Every time the economy lurches these days, the story of Hansel and Gretel, particularly the operatic version by Humberdinck produced by Richard Jones at the Met earlier this year seems more poignant. Now is a time that the hunger we hear about in far off countries is coming closer to home.
The opera is about hunger. Hansel and Gretel in the opening scene are hungry, and sing (in English) hunger bites me. The parents are a modern couple: they both work but the family is not making it. Mother sings, Hunger eats away your soul. She is irritable and mean to the children and sends them out to pick berries for everyones supper: they get lost in the forest. And so on.

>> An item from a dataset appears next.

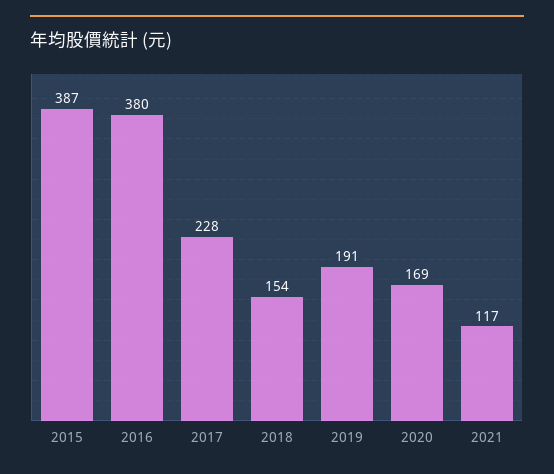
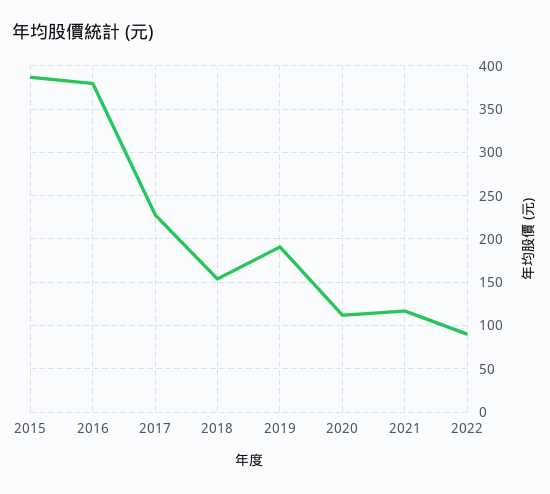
2020: 169 -> 110
2022: none -> 90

The materials are painful and often grisly, but the production is buoyed up by a kind of innocence that reminds me of the children in William Blakes Songs of Innocence who never lose touch with a vision of tenderness that could be theirs someday. Vladimir Jurowski conducts the Wagnerian sized orchestra with subtle intimacy and pleasure. Humperdinck's masterpiece mixes simple folk tunes, toe-tapping waltzes, grand melodies, dreamy, sad passages, with delicate forest sounds that are orchestrated with sophistication and sort of lift your whole being above the scary horrors that threaten but never actually happen.

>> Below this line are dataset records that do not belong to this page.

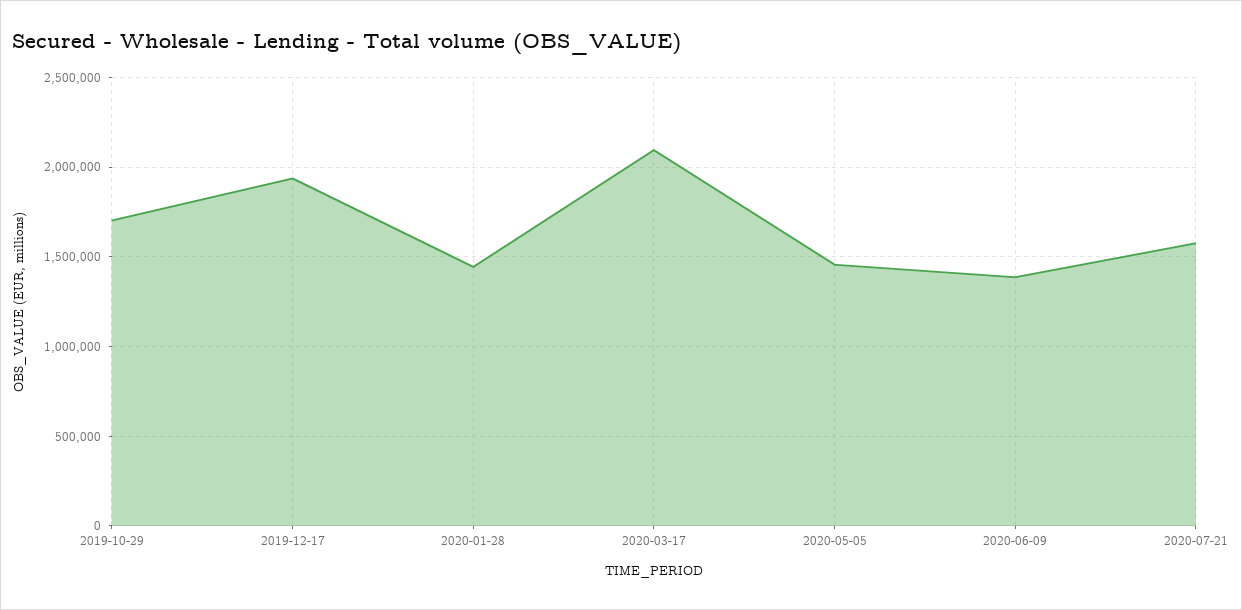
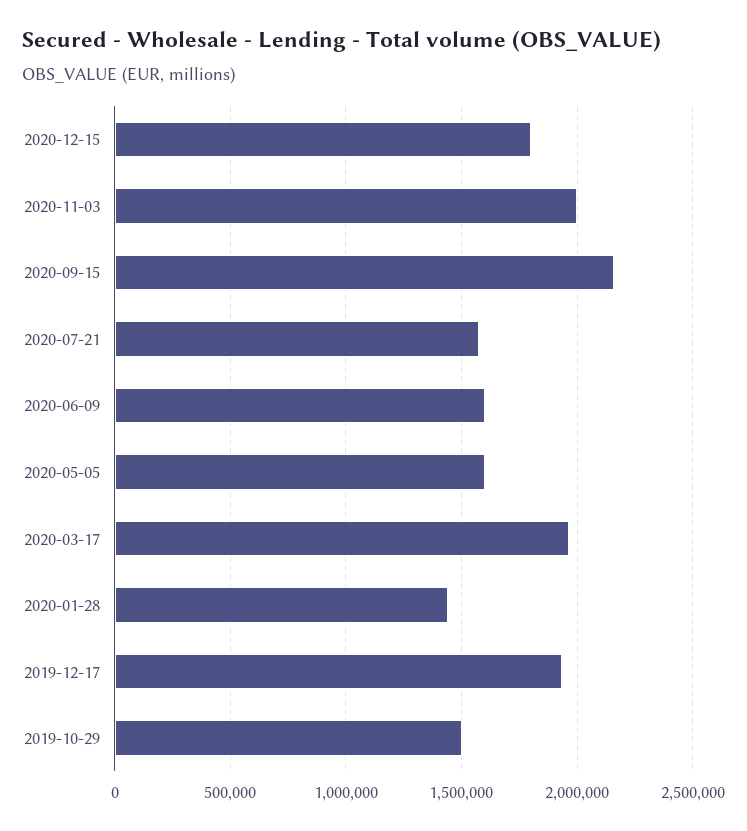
2019-10-29: 1700000 -> 1500000
2020-03-17: 2100000 -> 1950000
2020-05-05: 1450000 -> 1600000
2020-06-09: 1400000 -> 1600000
2020-12-15: none -> 1800000
2020-11-03: none -> 2000000
2020-09-15: none -> 2150000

The production is quirky in a way that disarms yet increases ones alertness. Hansel and Gretel are both played by full grown women (the feisty mezzo Alice Coote, and sparky Christine Schaefer, soprano, respectively). The witch is played by tenor Philip Langridge in a costume that makes him look like Mrs. Doubtfire, though his energy in more like a slightly sinister Ed Wynn as Mary Poppins Uncle Albert. Endless delight from all performers.
Richard Jones production is full of treats for the eye and mind. Instead of fairies in the forest, there are 10 grossly corpulent cooks who bring in a feast that the children eat in their dream. There is no gingerbread house in the forest. Instead there is a curtain with a huge, toothy mouth from which protrudes a gigantic red tongue offering a supersized Battersburg chocolate cake that the children actually eat.
The witchs kitchen is a gourmet unit with a large centre island and restaurant sized oven. Her closets are filled with gingerbread children who come back to life after she herself has been been baked into a bread, but not before Hansel pushes her face into a cream pie. O yes, by the end of the opera, everyone is covered and smeared with food as if at a Hindu festival.
The whole two hours is a celebration of food, albeit based on hunger. Hansel and Gretel is the second in a series of operas filmed at the Met and issued by EMI as high-definition movie theatre broadcasts.